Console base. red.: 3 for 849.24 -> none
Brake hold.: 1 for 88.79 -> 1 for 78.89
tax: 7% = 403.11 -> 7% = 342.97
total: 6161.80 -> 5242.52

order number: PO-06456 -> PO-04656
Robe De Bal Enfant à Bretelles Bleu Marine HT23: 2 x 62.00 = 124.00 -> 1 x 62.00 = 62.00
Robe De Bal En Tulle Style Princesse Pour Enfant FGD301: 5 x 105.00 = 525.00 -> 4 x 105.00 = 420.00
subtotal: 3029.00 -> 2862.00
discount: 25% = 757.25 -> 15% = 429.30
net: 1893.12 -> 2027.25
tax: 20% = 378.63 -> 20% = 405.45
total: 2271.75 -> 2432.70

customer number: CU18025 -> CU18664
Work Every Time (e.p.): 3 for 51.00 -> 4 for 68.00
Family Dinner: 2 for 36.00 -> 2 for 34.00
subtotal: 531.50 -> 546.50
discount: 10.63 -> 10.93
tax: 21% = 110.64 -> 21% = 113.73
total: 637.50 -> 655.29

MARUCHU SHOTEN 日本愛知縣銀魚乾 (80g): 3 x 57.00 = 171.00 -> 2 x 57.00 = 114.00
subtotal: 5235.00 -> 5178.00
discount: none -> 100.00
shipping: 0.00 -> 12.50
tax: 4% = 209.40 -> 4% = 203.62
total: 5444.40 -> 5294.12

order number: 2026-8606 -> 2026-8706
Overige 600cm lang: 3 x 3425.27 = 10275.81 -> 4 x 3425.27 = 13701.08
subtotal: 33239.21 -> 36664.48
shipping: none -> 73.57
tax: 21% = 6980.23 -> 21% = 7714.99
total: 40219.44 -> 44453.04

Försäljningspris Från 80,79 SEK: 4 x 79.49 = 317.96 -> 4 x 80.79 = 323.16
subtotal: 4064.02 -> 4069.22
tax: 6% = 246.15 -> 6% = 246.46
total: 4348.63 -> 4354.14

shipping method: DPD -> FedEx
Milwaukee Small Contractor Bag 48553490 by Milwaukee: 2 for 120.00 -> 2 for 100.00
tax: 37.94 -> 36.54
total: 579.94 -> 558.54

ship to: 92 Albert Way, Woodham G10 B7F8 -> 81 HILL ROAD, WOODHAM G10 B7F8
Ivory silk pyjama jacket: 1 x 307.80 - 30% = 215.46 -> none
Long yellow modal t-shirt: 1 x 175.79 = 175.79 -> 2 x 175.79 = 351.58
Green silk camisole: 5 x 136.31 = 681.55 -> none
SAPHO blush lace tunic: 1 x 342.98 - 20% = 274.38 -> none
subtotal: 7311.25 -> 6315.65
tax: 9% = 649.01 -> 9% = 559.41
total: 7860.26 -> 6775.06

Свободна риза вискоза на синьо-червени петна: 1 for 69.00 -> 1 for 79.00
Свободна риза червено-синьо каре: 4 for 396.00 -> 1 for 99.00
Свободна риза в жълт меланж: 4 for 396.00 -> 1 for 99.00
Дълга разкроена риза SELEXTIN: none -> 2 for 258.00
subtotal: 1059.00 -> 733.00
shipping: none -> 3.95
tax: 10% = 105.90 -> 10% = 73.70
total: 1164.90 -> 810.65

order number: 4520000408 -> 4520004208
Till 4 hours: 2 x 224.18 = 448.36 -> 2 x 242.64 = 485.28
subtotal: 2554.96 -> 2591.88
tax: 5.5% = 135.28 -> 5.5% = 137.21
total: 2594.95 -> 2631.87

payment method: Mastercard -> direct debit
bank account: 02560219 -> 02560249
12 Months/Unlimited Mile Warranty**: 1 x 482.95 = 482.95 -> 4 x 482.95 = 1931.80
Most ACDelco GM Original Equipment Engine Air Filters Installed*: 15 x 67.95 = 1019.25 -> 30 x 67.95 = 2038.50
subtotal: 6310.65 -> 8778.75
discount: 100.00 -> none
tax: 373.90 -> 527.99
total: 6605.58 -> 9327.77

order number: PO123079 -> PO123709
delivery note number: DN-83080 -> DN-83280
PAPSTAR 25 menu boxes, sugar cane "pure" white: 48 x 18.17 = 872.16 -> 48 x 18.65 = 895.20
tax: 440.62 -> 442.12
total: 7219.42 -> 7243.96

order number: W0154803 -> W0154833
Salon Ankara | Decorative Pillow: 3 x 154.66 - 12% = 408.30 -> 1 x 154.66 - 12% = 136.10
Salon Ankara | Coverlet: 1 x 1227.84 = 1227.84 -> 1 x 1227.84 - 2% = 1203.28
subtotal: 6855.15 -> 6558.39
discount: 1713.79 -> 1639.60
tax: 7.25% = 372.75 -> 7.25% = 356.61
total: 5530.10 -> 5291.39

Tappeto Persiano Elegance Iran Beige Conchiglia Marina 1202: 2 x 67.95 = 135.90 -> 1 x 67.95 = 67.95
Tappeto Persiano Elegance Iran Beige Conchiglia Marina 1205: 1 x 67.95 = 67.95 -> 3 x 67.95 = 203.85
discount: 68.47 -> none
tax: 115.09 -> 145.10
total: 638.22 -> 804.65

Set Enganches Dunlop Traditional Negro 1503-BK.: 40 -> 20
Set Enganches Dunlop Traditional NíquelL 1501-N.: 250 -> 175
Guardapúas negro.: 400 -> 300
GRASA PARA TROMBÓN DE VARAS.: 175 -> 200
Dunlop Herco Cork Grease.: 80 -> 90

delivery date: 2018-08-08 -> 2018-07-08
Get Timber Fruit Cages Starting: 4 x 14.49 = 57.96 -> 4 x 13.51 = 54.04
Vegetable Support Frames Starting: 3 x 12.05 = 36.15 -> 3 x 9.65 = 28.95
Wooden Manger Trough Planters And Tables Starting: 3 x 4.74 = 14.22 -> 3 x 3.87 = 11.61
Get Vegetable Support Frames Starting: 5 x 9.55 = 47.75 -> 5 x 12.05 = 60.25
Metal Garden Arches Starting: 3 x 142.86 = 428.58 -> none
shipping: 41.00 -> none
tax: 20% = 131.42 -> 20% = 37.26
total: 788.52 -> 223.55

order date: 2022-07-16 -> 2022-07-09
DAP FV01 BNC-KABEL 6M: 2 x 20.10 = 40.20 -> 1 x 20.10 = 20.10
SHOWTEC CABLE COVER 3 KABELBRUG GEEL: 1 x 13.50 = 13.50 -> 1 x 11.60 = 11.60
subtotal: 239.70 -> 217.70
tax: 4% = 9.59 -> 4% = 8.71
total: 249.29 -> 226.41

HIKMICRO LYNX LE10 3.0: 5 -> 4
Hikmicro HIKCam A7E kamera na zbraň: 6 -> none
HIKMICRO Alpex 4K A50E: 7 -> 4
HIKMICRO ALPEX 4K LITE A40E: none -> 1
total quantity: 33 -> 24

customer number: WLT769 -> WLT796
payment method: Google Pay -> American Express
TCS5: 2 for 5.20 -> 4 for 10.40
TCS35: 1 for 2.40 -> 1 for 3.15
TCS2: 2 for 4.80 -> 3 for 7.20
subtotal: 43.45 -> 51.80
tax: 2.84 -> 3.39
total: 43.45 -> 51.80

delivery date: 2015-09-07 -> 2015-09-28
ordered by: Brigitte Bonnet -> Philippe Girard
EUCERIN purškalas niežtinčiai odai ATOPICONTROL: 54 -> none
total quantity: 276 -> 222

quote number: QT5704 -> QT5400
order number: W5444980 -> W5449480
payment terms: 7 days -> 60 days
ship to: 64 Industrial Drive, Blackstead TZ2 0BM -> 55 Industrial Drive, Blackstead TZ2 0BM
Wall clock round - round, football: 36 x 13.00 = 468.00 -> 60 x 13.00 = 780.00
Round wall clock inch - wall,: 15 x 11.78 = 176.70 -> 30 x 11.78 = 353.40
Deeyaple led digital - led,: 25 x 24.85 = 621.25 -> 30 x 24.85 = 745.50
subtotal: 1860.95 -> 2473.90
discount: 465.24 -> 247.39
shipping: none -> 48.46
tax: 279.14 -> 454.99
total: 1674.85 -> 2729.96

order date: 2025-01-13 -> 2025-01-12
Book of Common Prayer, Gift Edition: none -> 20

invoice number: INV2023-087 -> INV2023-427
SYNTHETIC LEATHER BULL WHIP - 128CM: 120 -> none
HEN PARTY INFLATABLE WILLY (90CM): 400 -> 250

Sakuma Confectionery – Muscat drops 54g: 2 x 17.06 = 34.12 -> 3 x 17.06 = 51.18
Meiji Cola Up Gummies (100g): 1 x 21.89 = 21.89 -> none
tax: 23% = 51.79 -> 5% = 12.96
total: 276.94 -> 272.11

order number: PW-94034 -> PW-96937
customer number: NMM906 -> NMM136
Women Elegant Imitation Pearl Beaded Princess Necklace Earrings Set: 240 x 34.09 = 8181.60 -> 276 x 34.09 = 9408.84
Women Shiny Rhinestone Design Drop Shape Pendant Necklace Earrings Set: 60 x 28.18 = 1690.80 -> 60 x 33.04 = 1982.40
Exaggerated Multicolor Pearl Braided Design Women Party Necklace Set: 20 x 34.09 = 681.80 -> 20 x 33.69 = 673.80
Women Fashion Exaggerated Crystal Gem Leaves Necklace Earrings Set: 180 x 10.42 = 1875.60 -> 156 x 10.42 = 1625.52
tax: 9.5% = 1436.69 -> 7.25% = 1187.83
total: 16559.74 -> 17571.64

━━━━━━━━

_Exercise directions_.
Among the lines above, which ones include the word "Traditional"? Copy them.

_Exercise output_.
Set Enganches Dunlop Traditional Negro 1503-BK.: 40 -> 20
Set Enganches Dunlop Traditional NíquelL 1501-N.: 250 -> 175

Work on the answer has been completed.